Boosting the copy number analysis of cancer genomesmethods

Resumo

Deviations in the amount of genomic content that arise during tumorigenesis, called copy number alterations (CNAs), are structural rearrangements that can critically affect gene expression patterns. Additionally, CNA profiles allow insight into cancer discrimination, progression and complexity. Methods for the modelling and detection of CNAs with high throughput technologies need to account for three levels of data characterization: genome variability, cancer and technology. The main genomic variability factors are sequence uniqueness and GC content. Tumor-specific factors are normal cell contamination, tumor heterogeneity and aneuploidy. Lastly, other issues are specific of either single nucleotide polymorphism (SNP) microarrays or high-throughput sequencing (HTS). Four novel methodological advancements in the characterization and analysis of CNAs are presented. First, a comprehensive model that characterizes CNA data from SNP microarrays is introduced, so that recently developed tools for CNA detection could be thoroughly benchmarked on synthetic data derived from such model.
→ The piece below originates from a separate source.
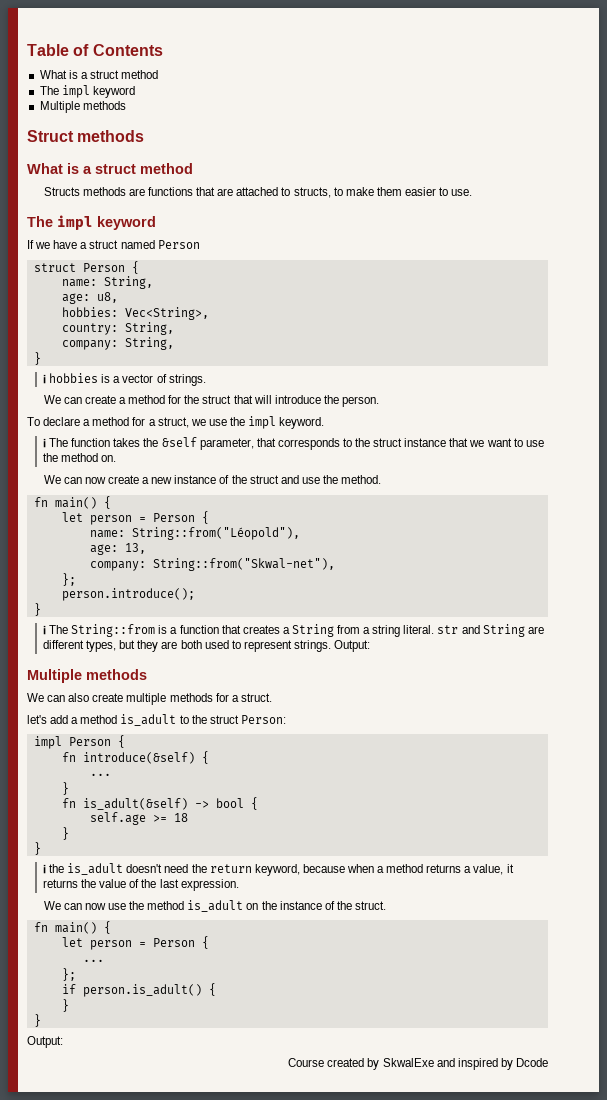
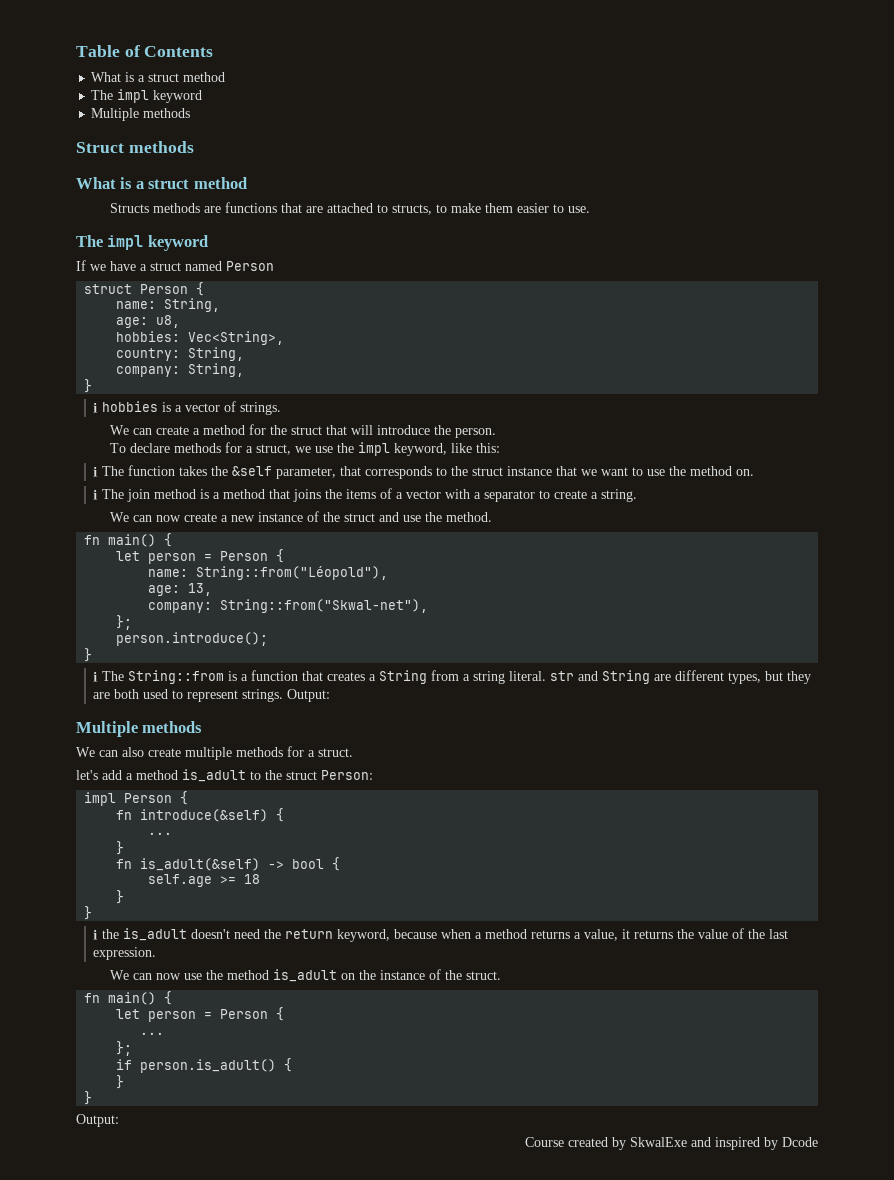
[83,417,130,426] a method -> [174,443,222,453] methods
[279,417,325,429] keyword. -> [394,443,501,456] keyword, like this:
(117, 458) none -> [93,488,638,502] // ℹ The join method is a method that joins the items of a vector with a separator to create a string.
Such survey reveals room for improvement in the segmentation process of some of the tools. Hence, second, a generic framework for bivariate segmentation of SNP array data is introduced and a concrete implementation of the framework is evaluated on the same synthetic data. Lessons learned from CNA analysis on SNP array data are easily ported to HTS so, third, an implemented workflow for the analysis of CNAs on HTS data that includes novel methodology on filtering and GC content correction is presented. Fourth, a software package to perform association analysis between CNAs and cancer-related phenotypes is introduced, where CNAs could have been detected through any high-throughput technology. The package also enables gene enrichment, thanks to wise examination of associated genes and their distribution in the genome.